I’ve seen this view of the film parroted by many contemporary critics who did not gel with the movie when it was released. Now, in full disclosure, my first exposure to Jumanji was at a young age when I was the prime demographic for it. I certainly have nostalgia for the film. However, I think there’s more to the story here than people give it credit for. For those of you who are unfamiliar, Jumanji follows the baroque fantasy of a sinister jungle world invading our own through a cursed board game. The first to encounter the game are Alan Parish (Robin Williams) and Sarah Whittle (Bonnie Hunt), who begin to play in 1969. That round ends tragically, with Alan being sucked into the world of the game and Sarah running for her life. Twenty-six years later, recently orphaned Peter (Jonathan Hyde) and Judy (Kirsten Dunst) resume playing and bring the adventure back to life.
The trauma of Alan and Sarah resonated with me: Alan a boy forced to grow up alone in a savage world, Sarah a girl who was ridiculed for her outlandish stories of the boy who got lost in a board game. When these characters emerge as adults, they are fundamentally damaged people.
The pathos of the adult characters still affected me during a recent re-watch of the film. The scene that stands out the most is when Alan goes to visit his father’s shoe factory, now abandoned and inhabited by local homeless men. Alan was forced to grow up without his parents, but his parents were also forced to move on without him. Alan is told that his father never stopped looking for him. When he visits the grave where his parents are buried, you can see the helplessness in Williams’ eyes.
You won’t see any talk of the film’s themes in the critical discourse, especially with the shiny new sequel set to hit theaters. When I think of Jumanji, the special effects and set pieces aren’t the first thing I think of. I remember the emotional story, the atmosphere and the relationships between the characters. So, why didn’t this movie receive the same adoration from critics as it did with my generation of movie-goers?
One explanation is that it hit during an early wave of CGI backlash. Two years previous, Jurassic Park was released and completely changed how computer generated effects would integrate in modern blockbusters. During this transition, films such as Casper, The Mask and Stargate began incorporating these effects with mixed results. Jumanji’s effects are much better than people give them credit for, but it is true that they haven’t aged as well as something like the T-Rex in Jurassic Park. Jumanji hit screens at an awkward period where effects were beginning to catch up to the imagination of filmmakers, but wasn’t quite there yet.

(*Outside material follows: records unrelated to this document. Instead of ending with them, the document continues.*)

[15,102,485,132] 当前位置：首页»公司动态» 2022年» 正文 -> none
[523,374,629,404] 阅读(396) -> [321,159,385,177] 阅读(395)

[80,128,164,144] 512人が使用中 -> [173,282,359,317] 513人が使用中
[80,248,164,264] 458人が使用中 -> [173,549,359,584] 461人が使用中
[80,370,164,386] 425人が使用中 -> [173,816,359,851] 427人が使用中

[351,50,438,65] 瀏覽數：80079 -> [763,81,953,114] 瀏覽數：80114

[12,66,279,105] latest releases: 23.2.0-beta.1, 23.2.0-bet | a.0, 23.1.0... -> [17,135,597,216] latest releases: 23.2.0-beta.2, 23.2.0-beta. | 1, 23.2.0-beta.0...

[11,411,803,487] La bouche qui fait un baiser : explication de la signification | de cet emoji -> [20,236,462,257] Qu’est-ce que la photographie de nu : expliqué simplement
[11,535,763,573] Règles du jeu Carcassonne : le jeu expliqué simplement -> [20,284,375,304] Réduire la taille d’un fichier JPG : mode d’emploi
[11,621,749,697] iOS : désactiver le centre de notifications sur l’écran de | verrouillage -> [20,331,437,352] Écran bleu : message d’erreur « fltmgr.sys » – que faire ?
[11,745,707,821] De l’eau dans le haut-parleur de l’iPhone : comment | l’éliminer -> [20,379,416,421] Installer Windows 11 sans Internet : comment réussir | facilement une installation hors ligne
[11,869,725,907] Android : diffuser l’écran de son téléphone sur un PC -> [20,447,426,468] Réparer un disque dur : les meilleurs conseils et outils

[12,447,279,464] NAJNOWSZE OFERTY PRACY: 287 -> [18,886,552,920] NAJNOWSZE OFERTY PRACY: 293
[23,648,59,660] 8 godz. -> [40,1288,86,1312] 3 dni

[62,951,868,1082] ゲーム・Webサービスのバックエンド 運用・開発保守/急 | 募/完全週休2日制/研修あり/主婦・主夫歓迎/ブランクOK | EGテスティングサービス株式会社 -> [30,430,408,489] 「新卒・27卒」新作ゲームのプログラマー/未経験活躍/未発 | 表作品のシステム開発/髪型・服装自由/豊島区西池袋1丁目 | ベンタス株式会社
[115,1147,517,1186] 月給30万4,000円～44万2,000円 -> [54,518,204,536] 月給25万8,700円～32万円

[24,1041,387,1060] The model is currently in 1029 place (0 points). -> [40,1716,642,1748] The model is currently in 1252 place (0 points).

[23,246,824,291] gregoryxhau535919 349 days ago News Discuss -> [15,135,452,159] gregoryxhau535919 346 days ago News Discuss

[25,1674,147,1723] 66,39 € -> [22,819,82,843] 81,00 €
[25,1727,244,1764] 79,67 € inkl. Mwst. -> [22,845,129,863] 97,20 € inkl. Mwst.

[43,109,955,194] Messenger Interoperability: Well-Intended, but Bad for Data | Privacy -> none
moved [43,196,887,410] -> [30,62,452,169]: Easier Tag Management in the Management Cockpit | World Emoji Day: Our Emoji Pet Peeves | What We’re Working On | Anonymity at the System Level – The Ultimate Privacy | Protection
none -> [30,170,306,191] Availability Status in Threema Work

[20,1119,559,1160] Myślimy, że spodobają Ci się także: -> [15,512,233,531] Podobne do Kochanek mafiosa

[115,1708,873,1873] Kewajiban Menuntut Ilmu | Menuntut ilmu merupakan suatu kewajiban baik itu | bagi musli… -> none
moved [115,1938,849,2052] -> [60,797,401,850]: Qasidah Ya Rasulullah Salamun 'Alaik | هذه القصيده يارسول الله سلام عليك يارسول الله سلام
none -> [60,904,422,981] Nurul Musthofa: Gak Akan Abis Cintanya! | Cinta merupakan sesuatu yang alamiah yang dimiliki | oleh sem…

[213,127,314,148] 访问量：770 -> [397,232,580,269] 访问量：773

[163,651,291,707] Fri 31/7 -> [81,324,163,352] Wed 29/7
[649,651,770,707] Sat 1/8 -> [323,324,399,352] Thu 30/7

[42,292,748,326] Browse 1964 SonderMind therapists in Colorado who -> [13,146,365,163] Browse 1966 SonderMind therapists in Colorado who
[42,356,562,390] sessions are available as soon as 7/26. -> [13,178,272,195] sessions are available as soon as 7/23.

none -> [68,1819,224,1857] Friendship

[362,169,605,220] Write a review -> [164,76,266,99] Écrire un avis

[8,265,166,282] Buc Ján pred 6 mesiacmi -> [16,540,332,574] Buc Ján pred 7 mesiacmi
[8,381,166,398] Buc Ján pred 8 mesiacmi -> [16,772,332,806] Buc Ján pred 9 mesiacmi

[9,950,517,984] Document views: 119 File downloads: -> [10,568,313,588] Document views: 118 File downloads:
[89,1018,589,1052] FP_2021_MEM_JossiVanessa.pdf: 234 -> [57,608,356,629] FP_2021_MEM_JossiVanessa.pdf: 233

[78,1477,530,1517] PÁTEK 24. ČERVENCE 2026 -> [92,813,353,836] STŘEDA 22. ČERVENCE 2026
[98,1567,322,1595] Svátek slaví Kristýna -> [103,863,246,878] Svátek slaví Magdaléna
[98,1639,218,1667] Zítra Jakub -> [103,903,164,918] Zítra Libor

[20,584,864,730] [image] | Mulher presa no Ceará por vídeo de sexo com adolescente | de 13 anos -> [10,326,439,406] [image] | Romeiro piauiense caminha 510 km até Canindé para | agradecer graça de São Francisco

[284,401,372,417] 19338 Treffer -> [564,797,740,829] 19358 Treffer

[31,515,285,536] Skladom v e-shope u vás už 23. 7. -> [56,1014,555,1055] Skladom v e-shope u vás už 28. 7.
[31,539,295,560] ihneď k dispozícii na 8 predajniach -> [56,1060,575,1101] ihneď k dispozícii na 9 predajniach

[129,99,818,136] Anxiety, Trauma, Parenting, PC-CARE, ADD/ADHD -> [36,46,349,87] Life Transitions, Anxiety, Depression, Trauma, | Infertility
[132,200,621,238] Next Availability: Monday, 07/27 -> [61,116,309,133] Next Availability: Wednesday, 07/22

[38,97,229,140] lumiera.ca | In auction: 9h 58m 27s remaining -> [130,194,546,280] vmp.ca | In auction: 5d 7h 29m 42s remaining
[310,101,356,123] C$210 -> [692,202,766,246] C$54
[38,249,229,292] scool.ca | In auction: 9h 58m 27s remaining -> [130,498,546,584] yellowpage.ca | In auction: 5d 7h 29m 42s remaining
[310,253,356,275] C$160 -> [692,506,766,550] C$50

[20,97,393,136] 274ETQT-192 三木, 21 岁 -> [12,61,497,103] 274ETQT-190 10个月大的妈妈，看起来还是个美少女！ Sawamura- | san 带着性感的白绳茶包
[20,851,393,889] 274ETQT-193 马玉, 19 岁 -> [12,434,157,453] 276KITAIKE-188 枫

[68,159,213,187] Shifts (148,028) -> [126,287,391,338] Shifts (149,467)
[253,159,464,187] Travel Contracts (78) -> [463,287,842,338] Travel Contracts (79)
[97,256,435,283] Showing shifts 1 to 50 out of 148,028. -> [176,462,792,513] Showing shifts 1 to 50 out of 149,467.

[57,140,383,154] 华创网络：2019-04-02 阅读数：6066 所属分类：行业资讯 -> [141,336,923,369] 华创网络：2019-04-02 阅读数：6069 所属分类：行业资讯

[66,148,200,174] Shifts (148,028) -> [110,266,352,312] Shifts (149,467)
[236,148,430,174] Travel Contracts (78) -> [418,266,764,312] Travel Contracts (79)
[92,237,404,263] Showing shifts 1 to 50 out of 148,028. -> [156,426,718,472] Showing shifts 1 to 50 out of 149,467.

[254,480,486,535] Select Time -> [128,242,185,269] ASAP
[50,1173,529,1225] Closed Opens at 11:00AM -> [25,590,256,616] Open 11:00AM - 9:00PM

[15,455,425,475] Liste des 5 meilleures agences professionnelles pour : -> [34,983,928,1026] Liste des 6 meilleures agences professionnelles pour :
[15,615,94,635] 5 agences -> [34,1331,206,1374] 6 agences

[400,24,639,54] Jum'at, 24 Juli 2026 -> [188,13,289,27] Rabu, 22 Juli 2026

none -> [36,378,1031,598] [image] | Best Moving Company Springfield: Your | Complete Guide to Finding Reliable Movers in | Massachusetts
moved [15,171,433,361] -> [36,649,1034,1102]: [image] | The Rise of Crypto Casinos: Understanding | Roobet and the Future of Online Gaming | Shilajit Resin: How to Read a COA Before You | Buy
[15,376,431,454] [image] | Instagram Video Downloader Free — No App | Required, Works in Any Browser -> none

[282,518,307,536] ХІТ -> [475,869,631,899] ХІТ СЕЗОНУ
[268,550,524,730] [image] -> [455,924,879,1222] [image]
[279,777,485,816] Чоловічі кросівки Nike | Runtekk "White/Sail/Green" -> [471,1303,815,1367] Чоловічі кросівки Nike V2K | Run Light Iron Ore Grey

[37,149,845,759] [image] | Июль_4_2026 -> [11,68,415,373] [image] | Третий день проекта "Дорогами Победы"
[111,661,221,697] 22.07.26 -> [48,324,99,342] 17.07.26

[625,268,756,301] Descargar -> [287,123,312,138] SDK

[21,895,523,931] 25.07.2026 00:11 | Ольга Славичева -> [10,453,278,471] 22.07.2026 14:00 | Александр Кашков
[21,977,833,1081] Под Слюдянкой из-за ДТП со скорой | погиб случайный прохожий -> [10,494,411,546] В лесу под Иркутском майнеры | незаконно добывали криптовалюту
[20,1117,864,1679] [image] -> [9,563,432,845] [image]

Nevertheless, what holds Jumanji together as a film are the atmosphere and characters. This is not an action comedy like some critics were expecting: it’s a dark children’s fantasy. It has more in common with “The Chronicles of Narnia” and Edgar Eager’s “Half Magic” books than it does Jurassic Park. The movie is about the unknowable mysteries of what lies beyond childhood and the traumas therein. The children in the story are survivors of traumas – whether they be the loss of a parent, being an outcast from society or essentially being abducted (albeit by means of a haunted board game). The makeshift family dynamic of the group is unbalanced because these Alan and Sarah are stuck in arrested development. It may sound cliché, but the children may in fact be more grown up than the actual adults.
I have no thoughts on the upcoming sequel, since trailers are known to lie and I have no clue what tone they’re going for based on the footage I’ve seen. All I know is that to me, Jumanji is the sound of beating drums, the foreboding feeling of danger in a new house and the regrets we tally up as we grow older. Jumanji deserves your attention, but not just because of the special effects.